Writers for BusinessWeek recently sat down with a lineup of CEOs from the world's biggest pharmaceutical companies to explore what ails the industry and what they need to do differently. Not surprisingly, the conversation quickly shifted to research and development, where they're failing to make much headway despite investing huge sums in new programs. You can bet that no one is standing still.
James Cornelius (photo) at Bristol-Myers Squibb: "It's troubling in that the Food & Drug Administration is approving 18 to 20 [new drugs a year], but we're spending about $60 billion on research. That equation doesn't work. Something has to give. We'll have to be selective in the R&D bets we make. We're going to see companies working together more to address that R&D productivity issue."
Jeffrey Kindler (photo) at Pfizer: "The expression I use here a lot is: "the spirit of small, the power of scale." I want our business units to be small enough that they can get all the benefits of an entrepreneurial organization. They can do what needs to be done to meet their customers' needs on the one hand, but on the other hand get the benefits where scale does help. Scale helps in late-stage clinical development trials that are very expensive; scale helps commercialization in large markets. If we can get the balance between those two things right, we are going to effectively grow the business."

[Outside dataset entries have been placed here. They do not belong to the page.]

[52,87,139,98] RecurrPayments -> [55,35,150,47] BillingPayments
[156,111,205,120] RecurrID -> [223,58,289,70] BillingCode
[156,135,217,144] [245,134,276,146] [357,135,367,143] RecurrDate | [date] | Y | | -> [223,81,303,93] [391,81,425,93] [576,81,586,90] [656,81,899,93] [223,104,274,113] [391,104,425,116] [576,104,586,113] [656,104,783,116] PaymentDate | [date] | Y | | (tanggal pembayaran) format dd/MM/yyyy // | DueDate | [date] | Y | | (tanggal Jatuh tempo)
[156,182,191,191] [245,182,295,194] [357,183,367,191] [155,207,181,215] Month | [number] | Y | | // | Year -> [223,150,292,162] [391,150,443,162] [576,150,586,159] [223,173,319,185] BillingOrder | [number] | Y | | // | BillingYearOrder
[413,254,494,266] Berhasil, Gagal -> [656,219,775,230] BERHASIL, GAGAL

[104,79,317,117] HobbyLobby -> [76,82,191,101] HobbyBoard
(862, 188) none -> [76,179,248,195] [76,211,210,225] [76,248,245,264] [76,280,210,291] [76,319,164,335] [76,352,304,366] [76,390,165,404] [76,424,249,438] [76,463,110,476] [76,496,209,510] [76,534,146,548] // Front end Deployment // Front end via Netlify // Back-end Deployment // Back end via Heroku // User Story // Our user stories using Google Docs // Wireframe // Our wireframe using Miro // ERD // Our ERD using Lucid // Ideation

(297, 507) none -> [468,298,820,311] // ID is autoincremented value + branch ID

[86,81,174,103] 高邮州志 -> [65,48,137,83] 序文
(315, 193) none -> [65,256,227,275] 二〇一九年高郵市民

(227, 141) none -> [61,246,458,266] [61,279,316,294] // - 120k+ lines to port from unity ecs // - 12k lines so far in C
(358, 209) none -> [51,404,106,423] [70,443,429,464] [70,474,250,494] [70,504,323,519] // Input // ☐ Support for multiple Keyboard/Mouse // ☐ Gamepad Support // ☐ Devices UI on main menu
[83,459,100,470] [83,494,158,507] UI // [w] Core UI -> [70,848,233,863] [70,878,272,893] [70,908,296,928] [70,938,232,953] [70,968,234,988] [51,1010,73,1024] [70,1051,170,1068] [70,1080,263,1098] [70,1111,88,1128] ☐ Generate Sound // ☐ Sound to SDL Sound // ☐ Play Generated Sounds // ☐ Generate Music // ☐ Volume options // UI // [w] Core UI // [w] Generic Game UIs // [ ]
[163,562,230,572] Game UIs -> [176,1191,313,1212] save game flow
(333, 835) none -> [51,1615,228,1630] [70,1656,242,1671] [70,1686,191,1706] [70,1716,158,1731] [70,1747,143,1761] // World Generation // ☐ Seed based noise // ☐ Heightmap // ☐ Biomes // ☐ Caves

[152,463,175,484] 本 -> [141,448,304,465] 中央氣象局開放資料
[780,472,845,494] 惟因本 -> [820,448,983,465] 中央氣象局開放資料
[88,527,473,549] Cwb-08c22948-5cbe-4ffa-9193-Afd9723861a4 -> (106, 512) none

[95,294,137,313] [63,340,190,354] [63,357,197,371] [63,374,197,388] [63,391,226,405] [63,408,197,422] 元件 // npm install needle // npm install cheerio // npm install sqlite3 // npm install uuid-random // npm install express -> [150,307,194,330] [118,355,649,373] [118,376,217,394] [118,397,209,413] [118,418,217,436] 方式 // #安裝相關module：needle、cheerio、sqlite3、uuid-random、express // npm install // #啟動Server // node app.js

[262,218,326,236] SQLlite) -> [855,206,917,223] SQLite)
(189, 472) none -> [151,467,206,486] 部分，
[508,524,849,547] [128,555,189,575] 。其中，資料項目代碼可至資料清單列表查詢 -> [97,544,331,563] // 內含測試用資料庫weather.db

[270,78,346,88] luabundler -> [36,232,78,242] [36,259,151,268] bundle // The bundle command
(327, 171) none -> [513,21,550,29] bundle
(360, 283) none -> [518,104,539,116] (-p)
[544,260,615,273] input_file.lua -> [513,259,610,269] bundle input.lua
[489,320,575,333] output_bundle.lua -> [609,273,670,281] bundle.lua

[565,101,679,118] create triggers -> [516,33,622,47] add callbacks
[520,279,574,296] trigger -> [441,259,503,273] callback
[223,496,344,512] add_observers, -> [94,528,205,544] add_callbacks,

Severin Schwan (photo) at Roche: "Our philosophy is that people need enough freedom to make decisions in a decentralized manner. One thing we have done in the last 18 months is to further decentralize our management model in pharma by creating five "disease biology areas. DBAs set priorities and make portfolio decisions for their specific diseases. An interesting thing happened when we implemented this new structure: We saw them streamlining certain projects."